The transition of epithelial-like tumour cells to those exhibiting mesenchymal characteristics (Epithelial-to-mesenchymal Transition; EMT) is an integral process in breast cancer metastasis. EMT can be promoted by Transforming growth factor-beta (TGF-β) which can be found at high levels in the tumour stroma. Tumour-associated macrophages (TAMs) can also induce EMT in breast cancer cells, which is one way that they promote breast cancer metastasis. Vitamin D signalling has been implicated in EMT suppression and plays a role in modulating macrophage differentiation and stimulating their anti-inflammatory functions. This project had two major aims. First, we aimed to create and verify a unique fluorescent reporter gene construct designed to evaluate the dynamics of EMT in real-time and at the single-cell level. While some components of this reporter system were successfully validated, work to complete the final reporter construct is ongoing. The second and main aspect of this project focused on exploring the ability of 1,25-dihydroxyvitamin D3 (1,25D3) to modulate the interaction between mesenchymal mammary tumour cells and TAMs. Unexpectedly, in short-term treatment (48 hours) studies of 4T1 murine mammary tumour cells, we observed that 1,25D3 and TGF-β signalling work together to increase expression of the mesenchymal markers, Snai1, Fn1, and Col1a1. 1,25D3 and TGF-β also synergistically activate transcription of the gene encoding the 1,25D3-catabolizing enzyme, Cyp24a1. The ability of 1,25D3 and TGF-β to enhance expression of these genes was diminished in a long-term treatment (14 days) of 4T1 cells, and this effect was accompanied by a decrease in cell proliferation. 1,25D3 may also cooperate with cytokines produced by normal macrophages and macrophages considered to be TAM-like.

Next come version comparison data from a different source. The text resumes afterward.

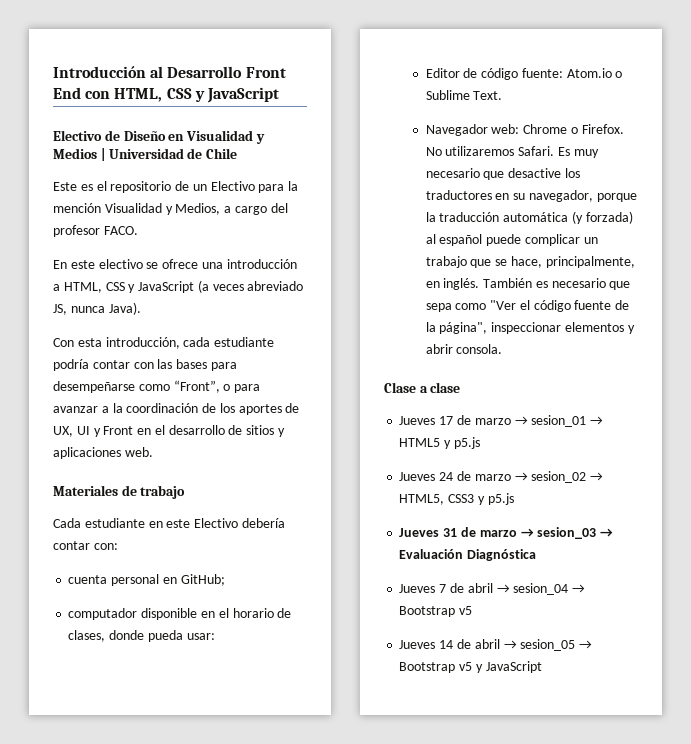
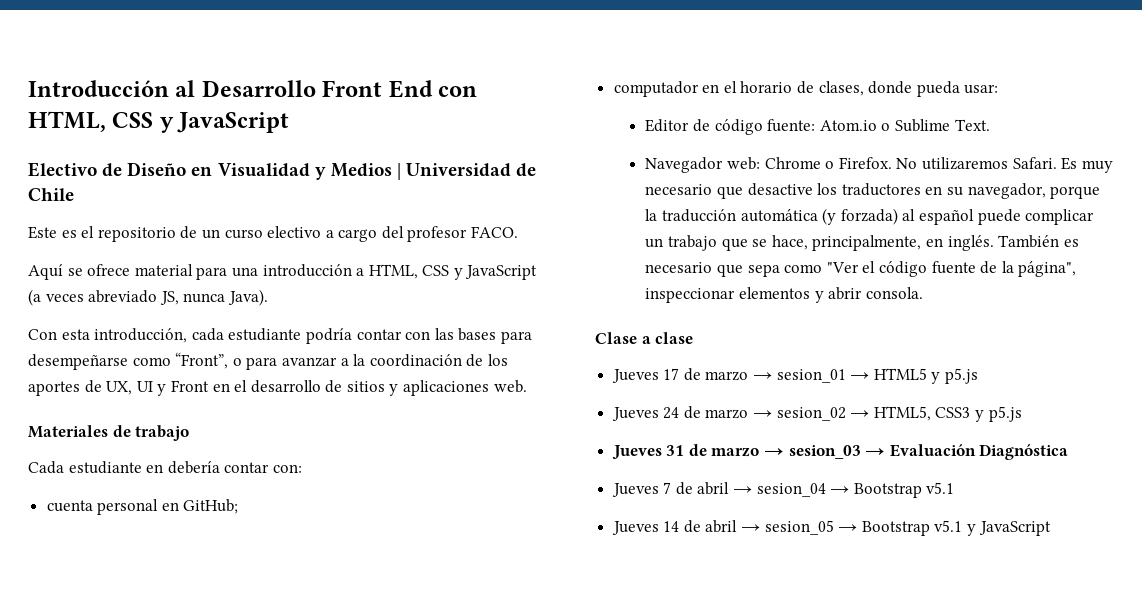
[210,181,299,193] [53,203,221,215] Electivo para la mención Visualidad y Medios, -> [224,226,322,239] curso electivo
[53,259,199,269] En este electivo se ofrece -> [28,264,228,280] Aquí se ofrece material para
[166,518,239,528] este Electivo -> (164, 468) none
[141,608,198,620] disponible -> (699, 89) none
[459,606,473,615] v5 -> [926,482,955,494] v5.1
[459,662,473,671] v5 -> [934,520,963,532] v5.1

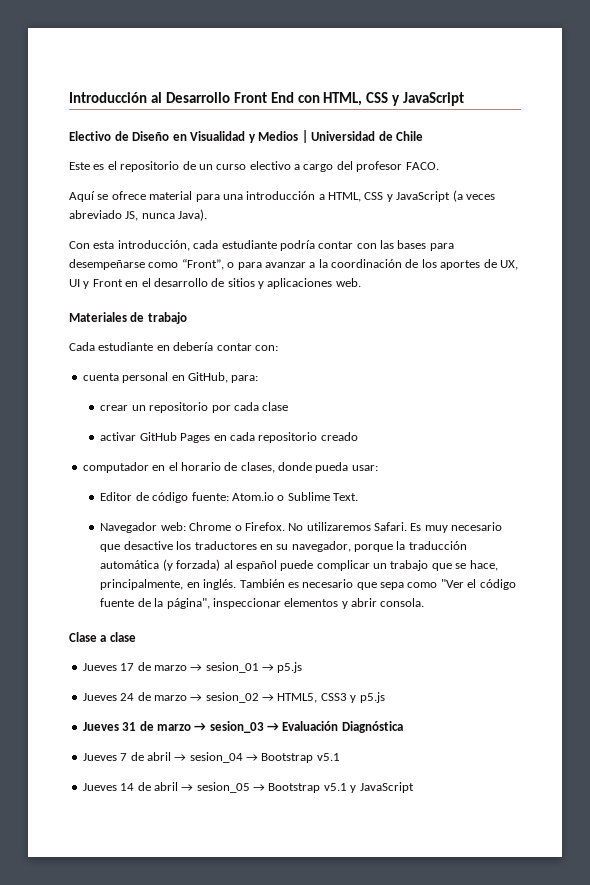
[183,499,239,514] GitHub; -> [187,372,259,383] [100,402,289,413] [100,432,358,443] GitHub, para: // crear un repositorio por cada clase // activar GitHub Pages en cada repositorio creado
[873,368,941,384] HTML5 y -> (274, 667) none

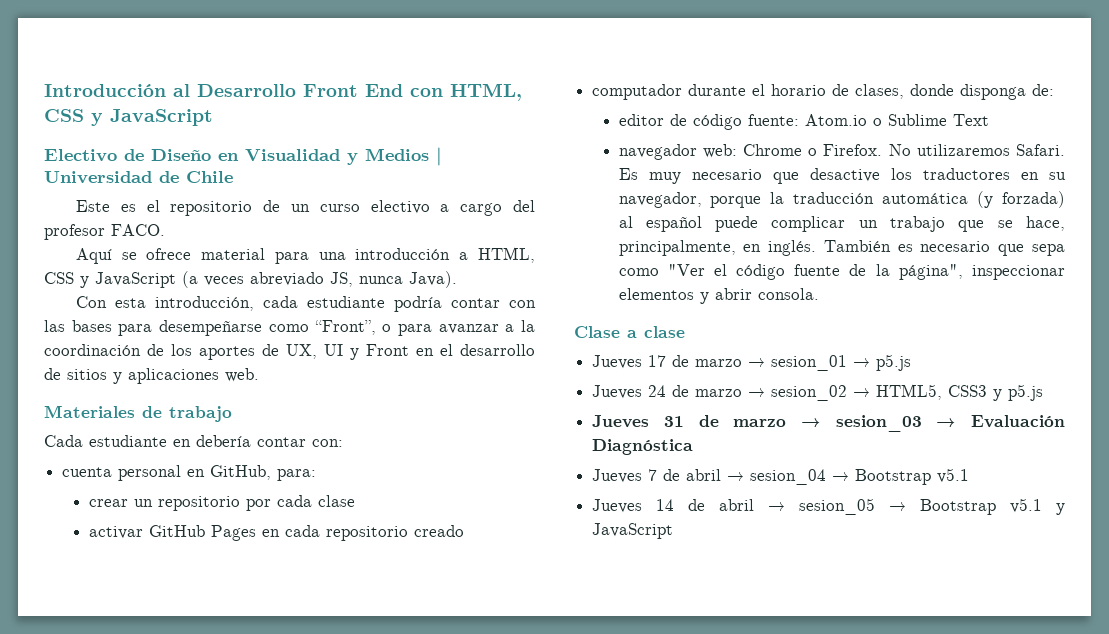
[152,465,166,471] en -> [688,84,747,96] durante
[315,462,378,473] [100,492,133,501] pueda usar: // Editor -> [960,84,1055,100] [618,114,664,126] disponga de: // editor
[333,493,359,501] [100,522,158,533] Text. // Navegador -> [952,114,989,126] [618,144,697,160] Text // navegador

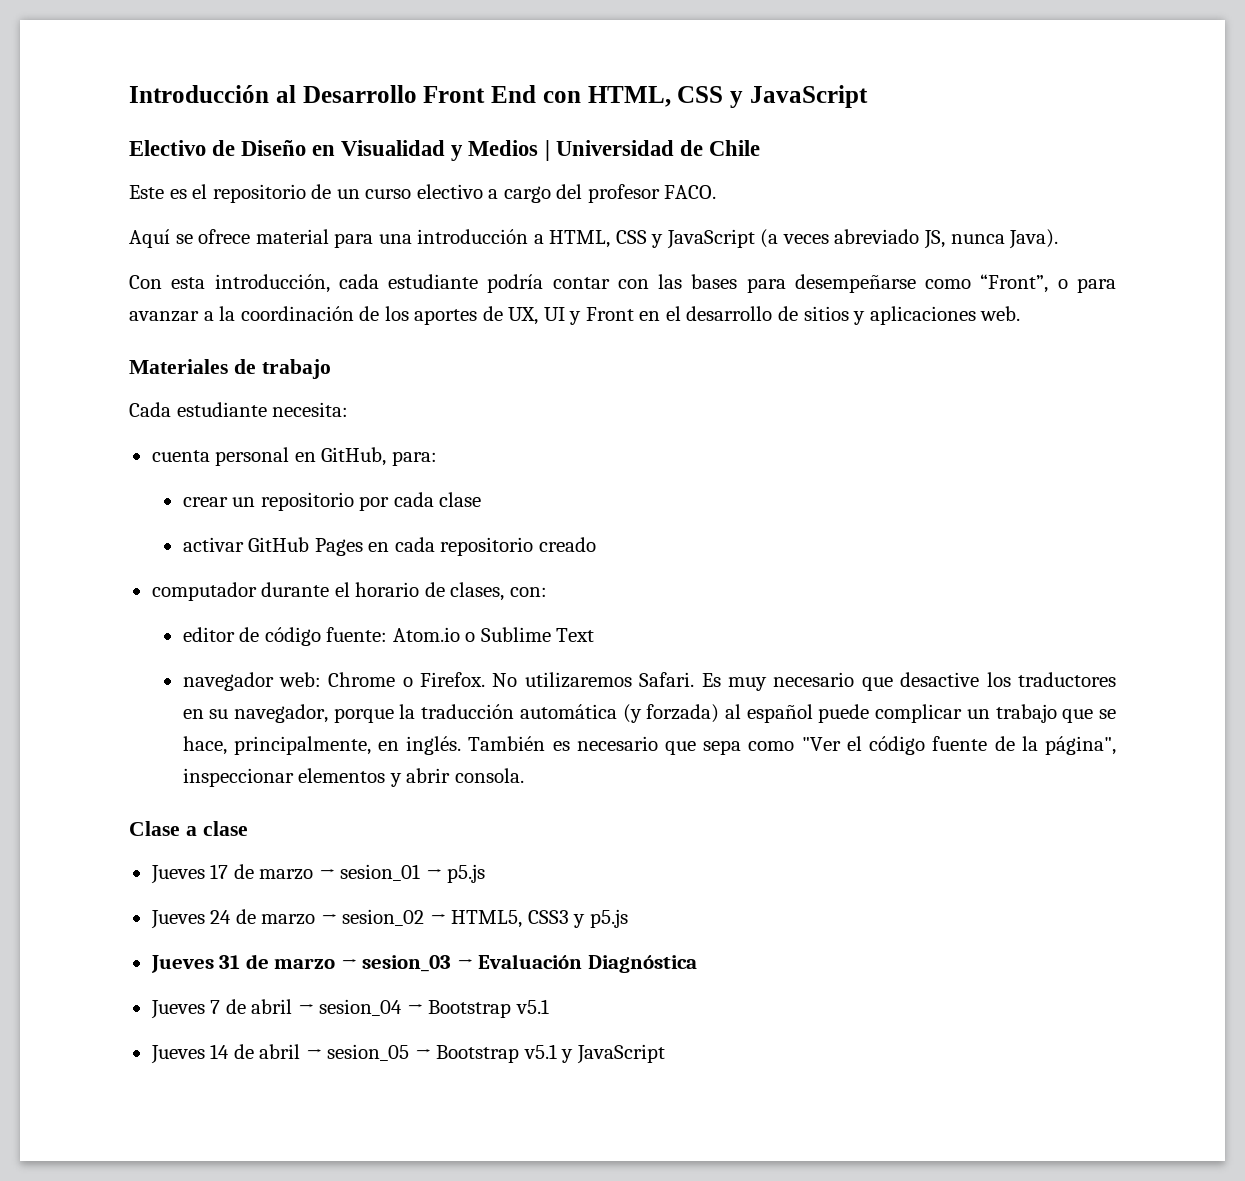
[173,435,343,447] en debería contar con: -> [272,402,349,417] necesita:
[910,84,1055,100] donde disponga de: -> [509,587,547,597] con:

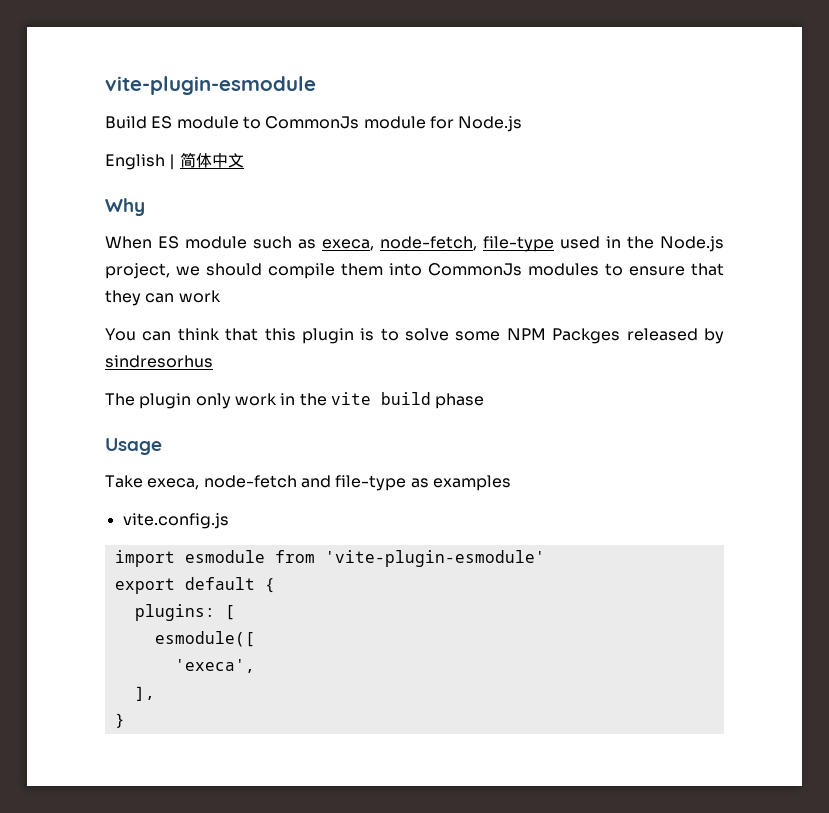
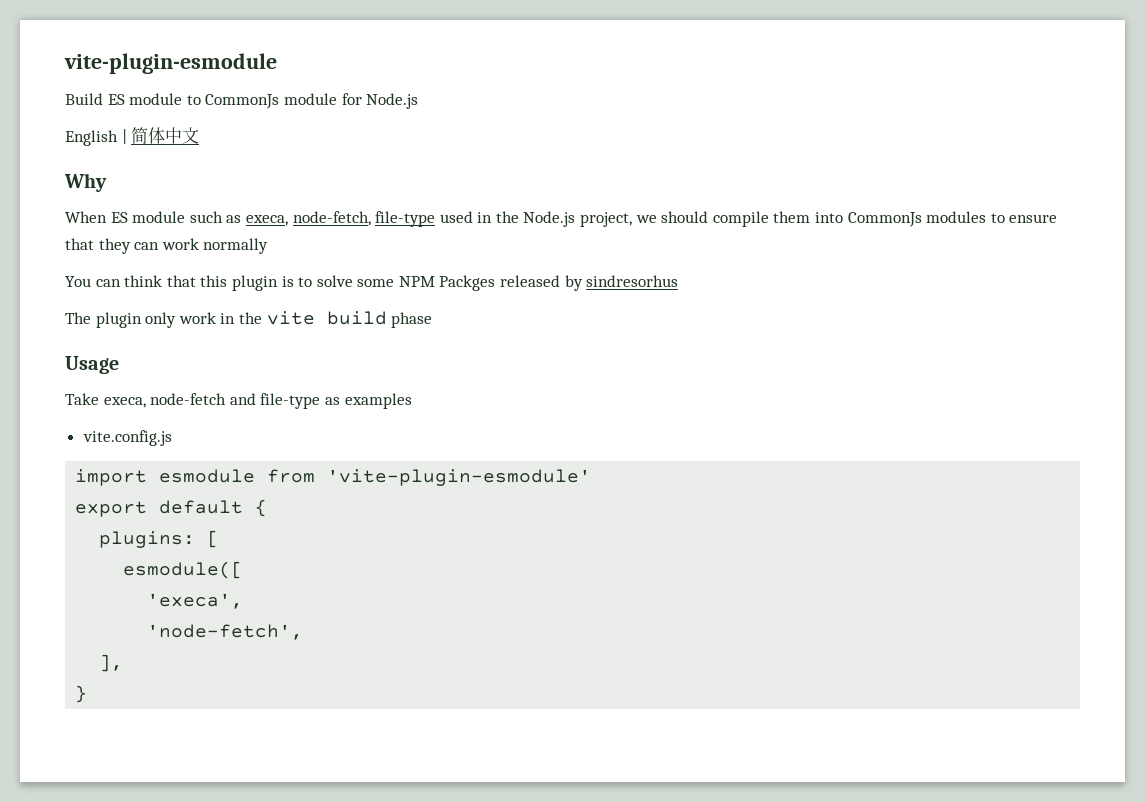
(221, 296) none -> [203,238,269,254] normally
(255, 666) none -> [147,624,304,640] // 'node-fetch',

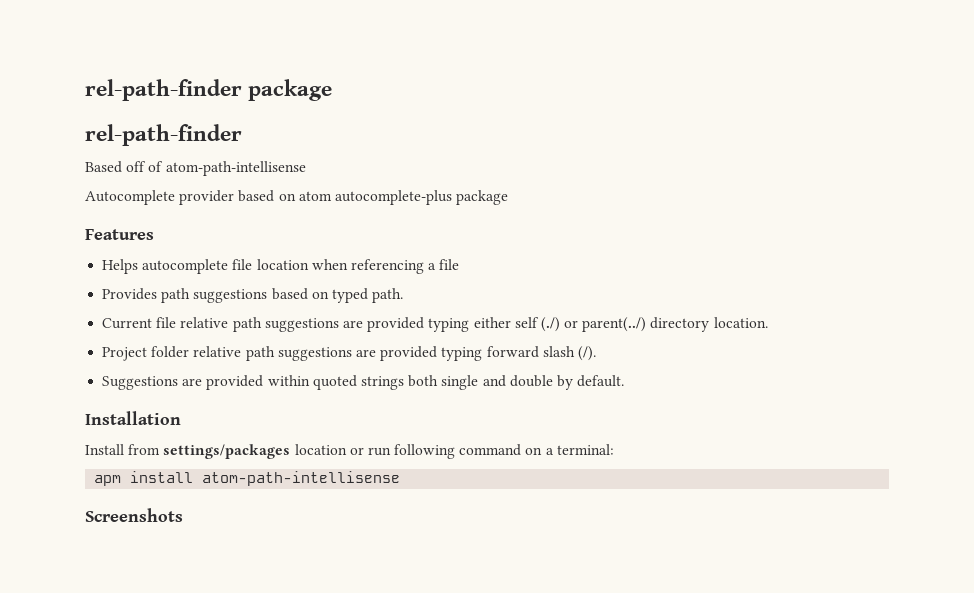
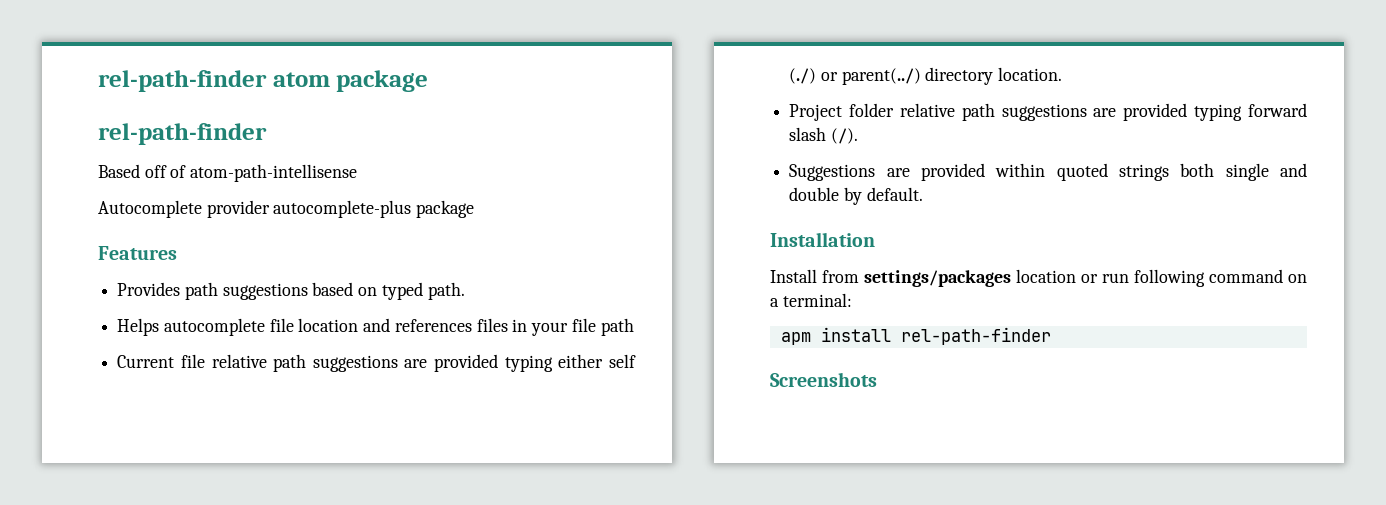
[85,79,242,101] rel-path-finder -> [98,70,330,92] rel-path-finder atom
[238,190,332,202] based on atom -> (270, 209) none
[102,259,460,274] // Helps autocomplete file location when referencing a file -> (177, 253) none
(404, 295) none -> [117,318,634,336] // Helps autocomplete file location and references files in your file path
[202,471,401,486] atom-path-intellisense -> [900,327,1051,345] rel-path-finder

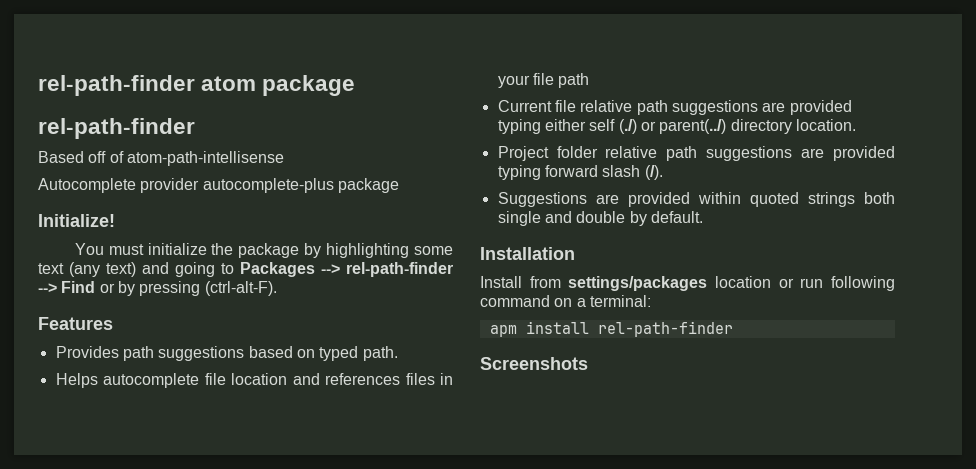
(475, 209) none -> [38,214,115,227] [74,243,454,258] [38,262,453,277] [38,281,277,296] // Initialize! // You must initialize the package by highlighting some text (any text) and going to Packages --> rel-path-finder --> Find or by pressing (ctrl-alt-F).

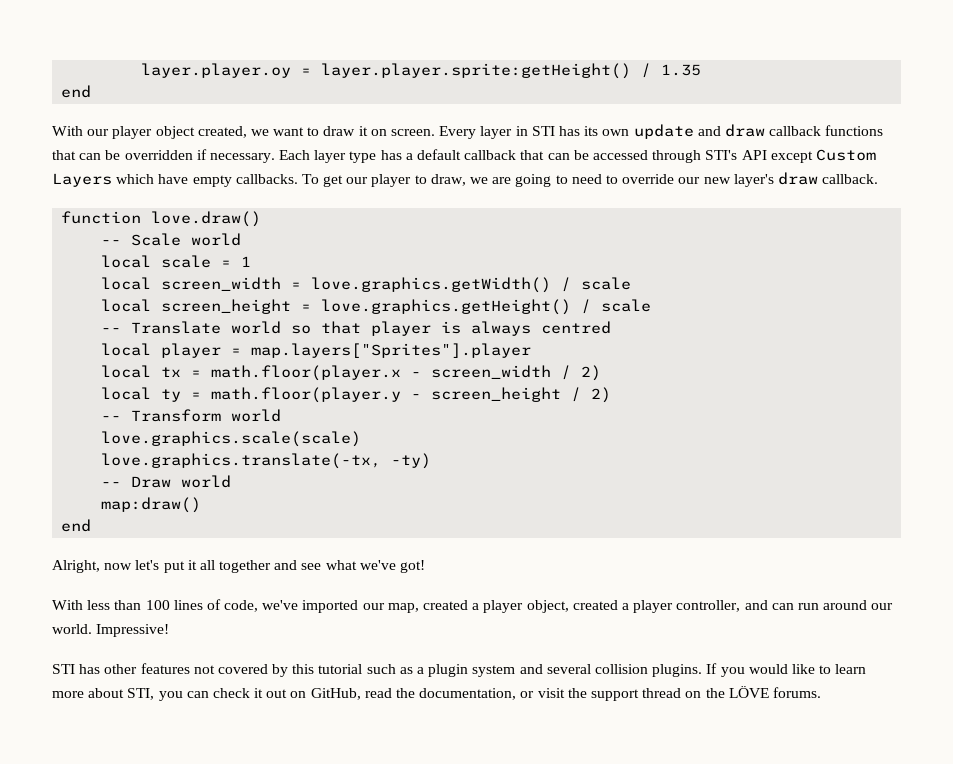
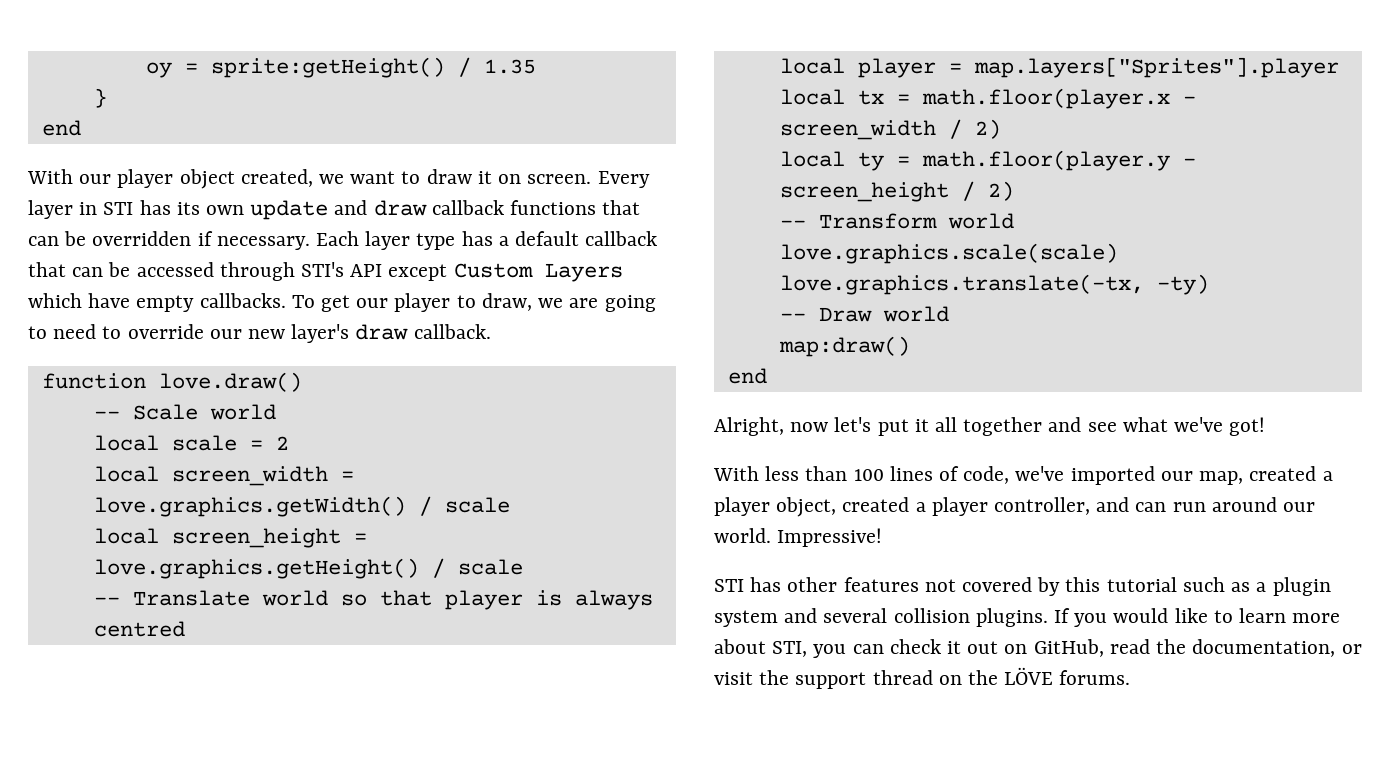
[141,63,632,79] layer.player.oy = layer.player.sprite:getHeight() -> [145,57,445,78] oy = sprite:getHeight()
(702, 70) none -> [93,88,107,108] // }
[241,256,252,267] 1 -> [275,436,289,450] 2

Conditioned media experiments revealed that in the presence of factors from normal macrophages, 1,25D3 enhanced expression of Fn1, and in the presence of factors from TAM-like macrophages, 1,25D3 enhanced expression of Fn1 and Cyp24a1. Rather than mitigating the interaction as hypothesized, 1,25D3 may exacerbate the tumour-promoting effects of the EMT-TAM relationship. Also, signalling pathways involved in the EMT-TAM relationship may synergize with 1,25D3 to upregulate Cyp24a1 expression. These findings are important for understanding the potential of vitamin D compounds to be used in the treatment of breast cancer.